Howell awards money to MCG
Golfer honors his dad with endowed chair for pediatrics
Web posted
Monday, April 5, 2004
Charles Howell Jr.'s patients might pass him in the street and never recognize the pediatric surgeon who, years before, left his bed in the middle of the night to perform life-saving surgery on them.
They might, however, recognize the name of Dr. Howell's son - rising golf star Charles Howell III (Stats | Bio) , of Augusta.
Now the son is trying to make sure his father gets a little recognition.
Mr. Howell presented an $80,000 check Sunday to the Medical College of Georgia to help start an endowed chair in pediatric surgery in honor of his father, who is the chief of pediatric surgery.

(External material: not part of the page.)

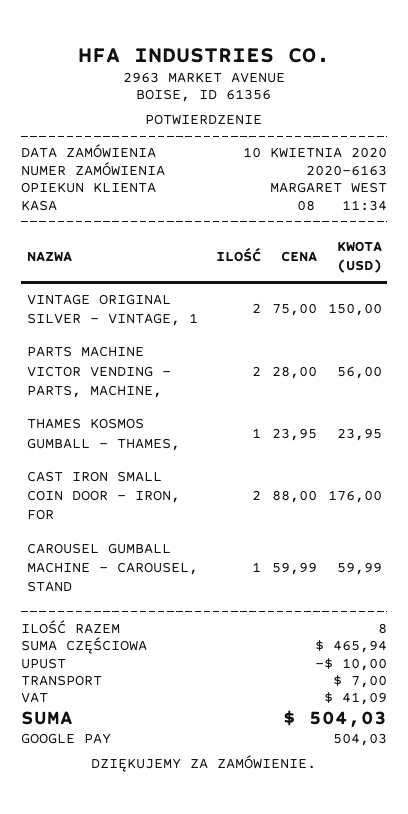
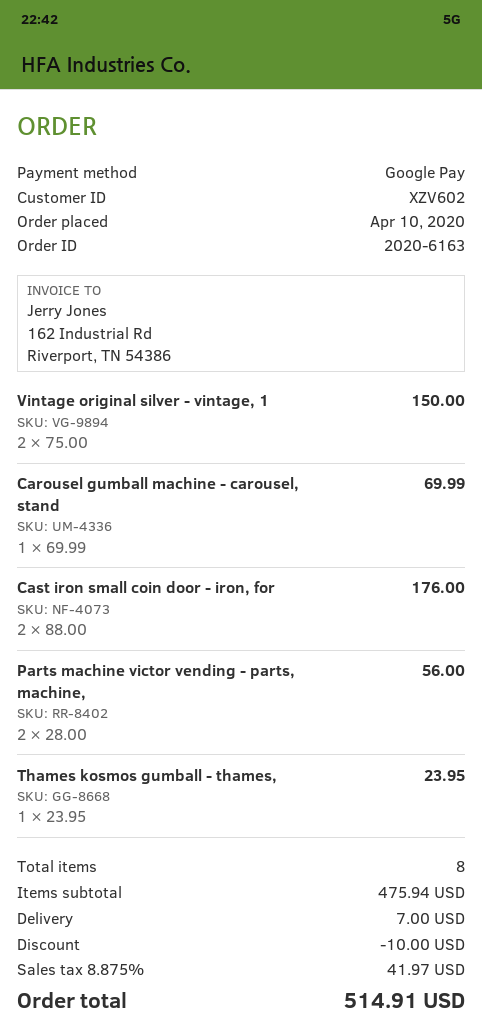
CAROUSEL GUMBALL MACHINE - CAROUSEL, STAND: 1 x 59.99 = 59.99 -> 1 x 69.99 = 69.99
subtotal: 465.94 -> 475.94
tax: 41.09 -> 41.97
total: 504.03 -> 514.91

In doing so, the 2001 PGA Rookie of the Year donated 80 percent of his winnings from the 2003 PGA Tour's President's Cup to a cause close to his heart.
"Obviously, I'm extremely proud of the hospital here. Not only has it afforded me the opportunity to play golf, but it has also afforded my dad time off from work to come see me play," he said at Sunday's ceremony. "I know my dad's job is a lot more important than mine. He's trying to save lives. I'm trying to save strokes."
With tears welling up in his eyes, Dr. Howell told the crowd he was very proud of his son.
"If I had interns as dedicated to medicine as he is to golf, I would have some awesome physicians," he said. "His profession was always golf."
But, Dr. Howell said, as a child his boy also preferred to tag along with him at work learning what physicians do.
"I always knew somehow he'd help the children at the hospital, and now he has," Dr. Howell said.
Pediatric surgery is a particularly demanding field. Dr. Howell or his partner, Dr. Robyn Hatley, is constantly on call. An emergency call could be a child born with a life-threatening hole in his intestine or an esophagus that doesn't reach the stomach.
With some newborns, "as soon as you make the diagnosis, you go straight to the operating room," Dr. Howell said. It requires a depth of experience and skill and is the reason why pediatric surgery was made a specialty years ago.
Or it could be trauma.
"Every car wreck that has a child in it, every bicycle wreck, every ATV wreck, every kid that falls out of a building, or falls out of a tree, everyone that gets hurt (12 years old and younger), we see them first," Dr. Howell said.
It will take a while to raise the roughly $500,000 required to create the endowed chair. But Dr. Howell is looking beyond that.
"It may never even be for me," he said. "It may be that it's something that in perpetuity just helps to assure that pediatric surgery will always have a presence in the (MCG) Children's Medical Center."